The Love Lane Refinery was completed in 1873 and in its time employed thousands from the surrounding Vauxhall district. Other local refineries such as Farrie’s and Macfie’s could not compete with Tate’s and were absorbed into the sugar empire. Henry Tate, himself, was a benefactor on a significant scale – building the Hahnemann Hospital on Hope Street, providing the funds for Liverpool University’s library block, as well as generous donations to the Royal Infirmary and Liverpool Institute. His biggest gift was to found the Tate Gallery in London – now with its Liverpool offshoot. Ironically, the opening of the Tate Liverpool came only a few years after the closure of Love Lane in that brutal period in the early 1980s which also saw other great names including British American Tobacco pull the plug on their Liverpool bases.

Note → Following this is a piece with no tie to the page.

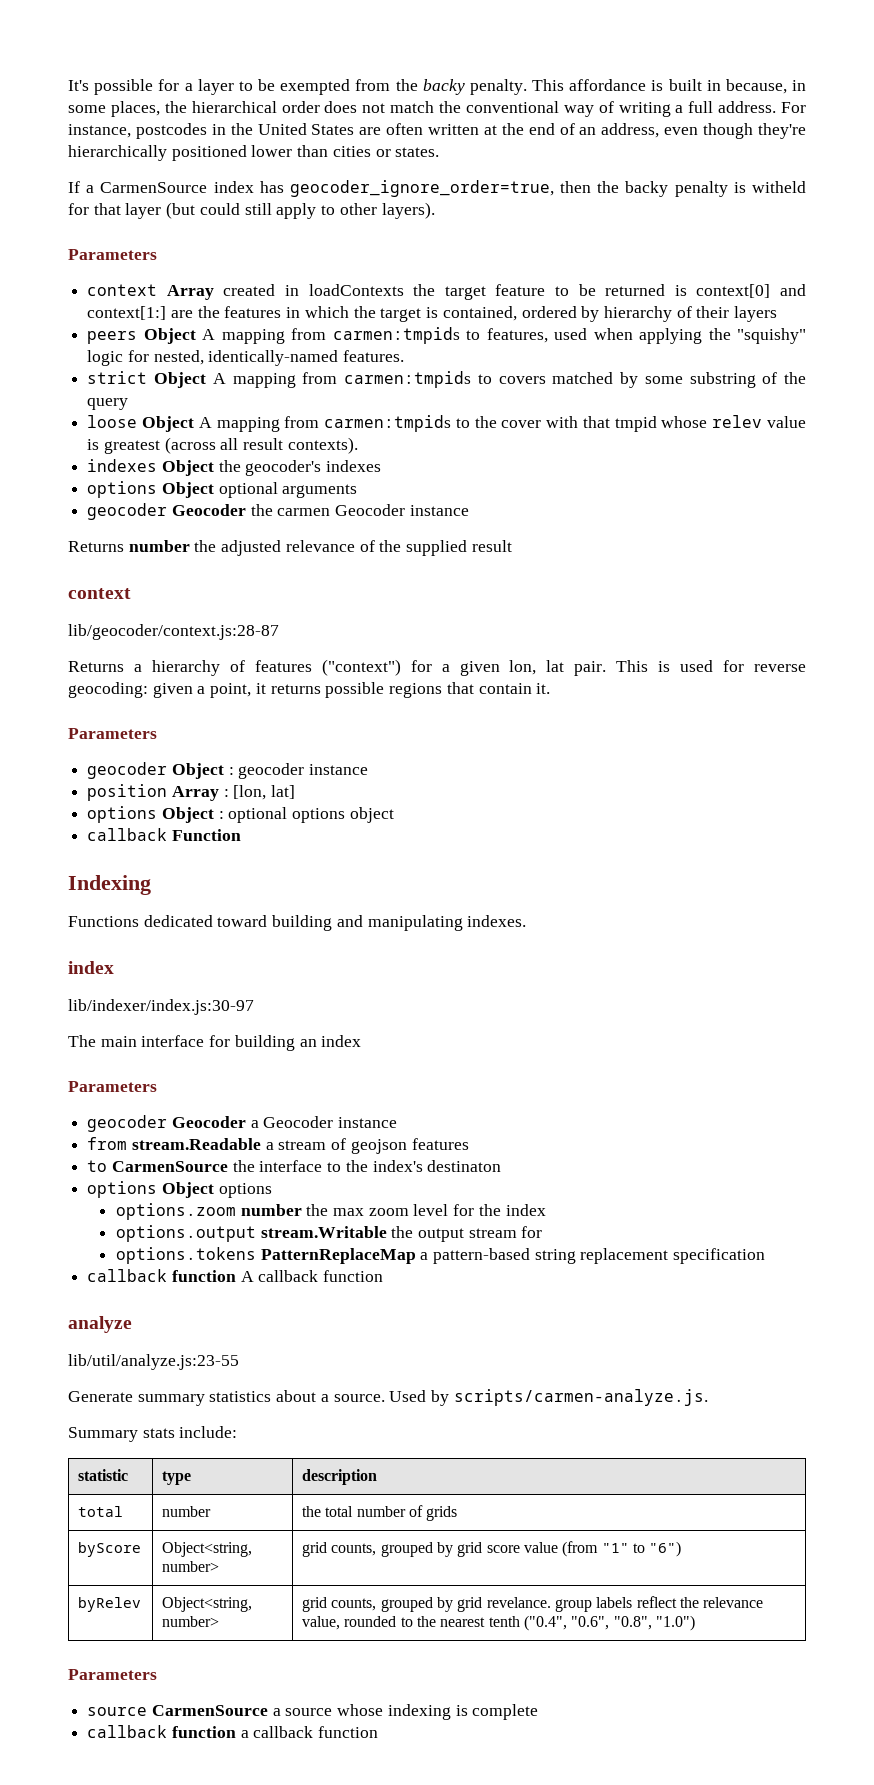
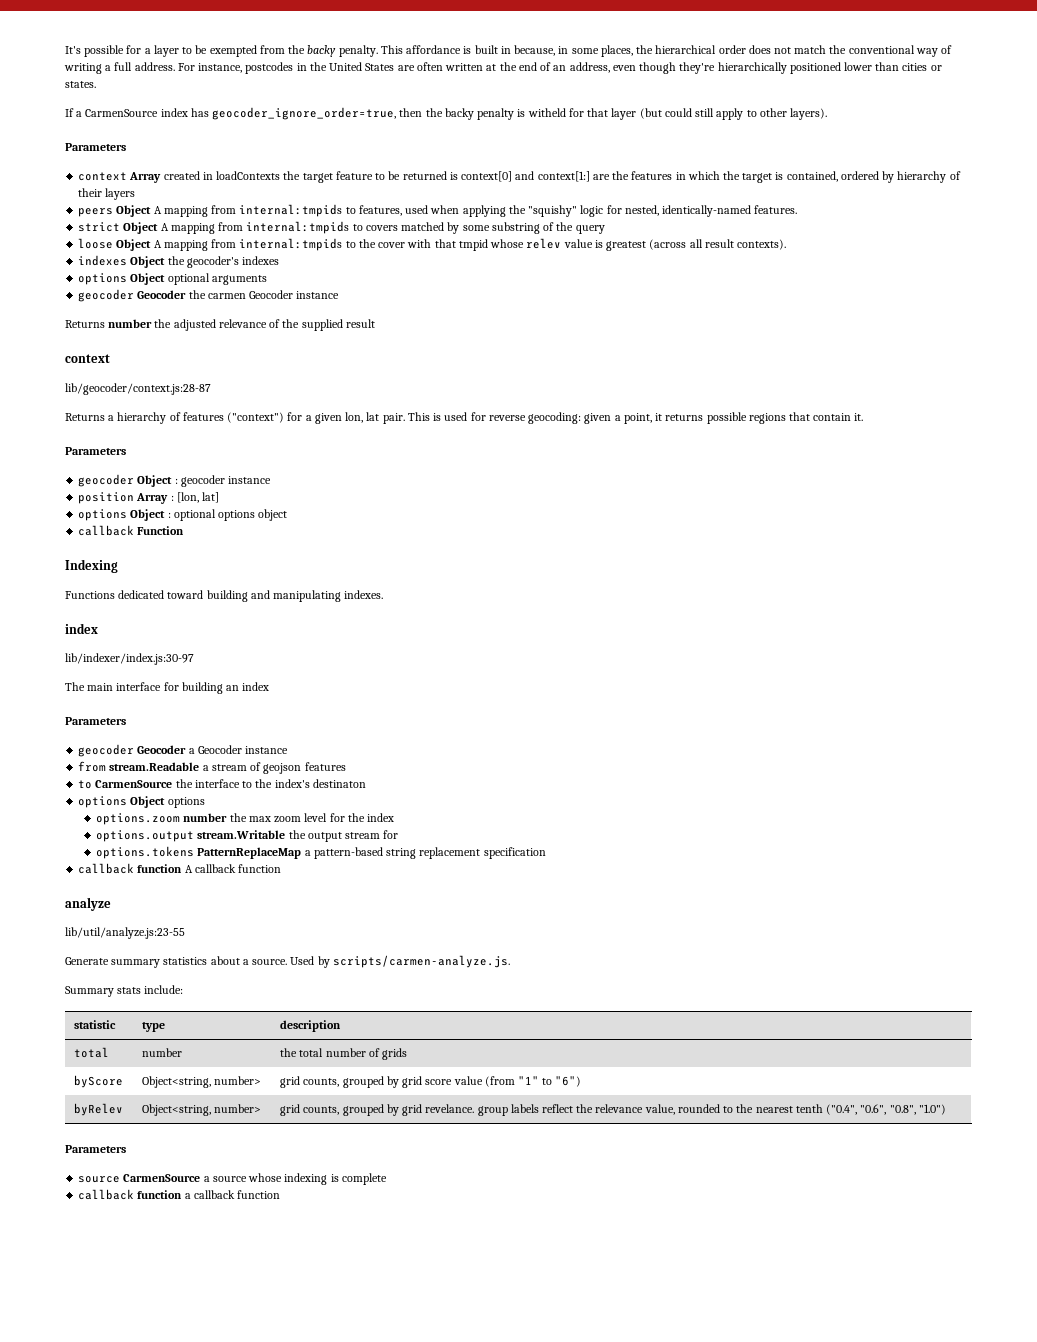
[332,327,460,344] carmen:tmpids -> [239,204,343,217] internal:tmpids
[344,371,471,388] carmen:tmpids -> [246,221,350,234] internal:tmpids
[324,415,452,432] carmen:tmpids -> [239,238,343,251] internal:tmpids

The sight of sheep and cattle being driven through the streets of Liverpool is unthinkable today but even into the early years of the twentieth century, it was the only way of transporting livestock to the abattoir. Liverpool was a major port for the import of meat – and fortunes were made supplying the needs of the exploding urban populations. Two Liverpool brothers, in particular, made their mark. The Vestey family had been local butchers for several generations but William and Edmund were to transform the business by taking advantage of Liverpool’s links with South America. Buying land and ranches in Brazil, Uraguay and Argentina, they began supplying meat in wholesale quantities. Using their wealth to start their own Blue Star shipping line, they were the first company to use refrigeration to transport meat.
Never far from controversy, they bought their peerage from the Lloyd George government and then fell out spectacularly over demands for exemption from income tax (nothing is new in politics) and moved abroad as tax exiles.
The Vestey company was better known for the Dewhurst chain of butchers – which ceased trading in 1996. An interesting fact I picked up in researching this piece is that Dewhurst’s were the first butchers to install glass windows in their shops, rather than have open displays. The Vesteys were also responsible for funding the tower of Liverpool’s Anglican Cathedral (still known as the Vestey Tower).
The livestock in the photographs would have come from fairly local sources – possibly North Wales or Ireland. The top photograph (probably in the early 1890s) shows cattle being driven along the Goree, with Princes Dock in the background. The bottom image is of livestock on Prescot Road on the way to Stanley Abattoir.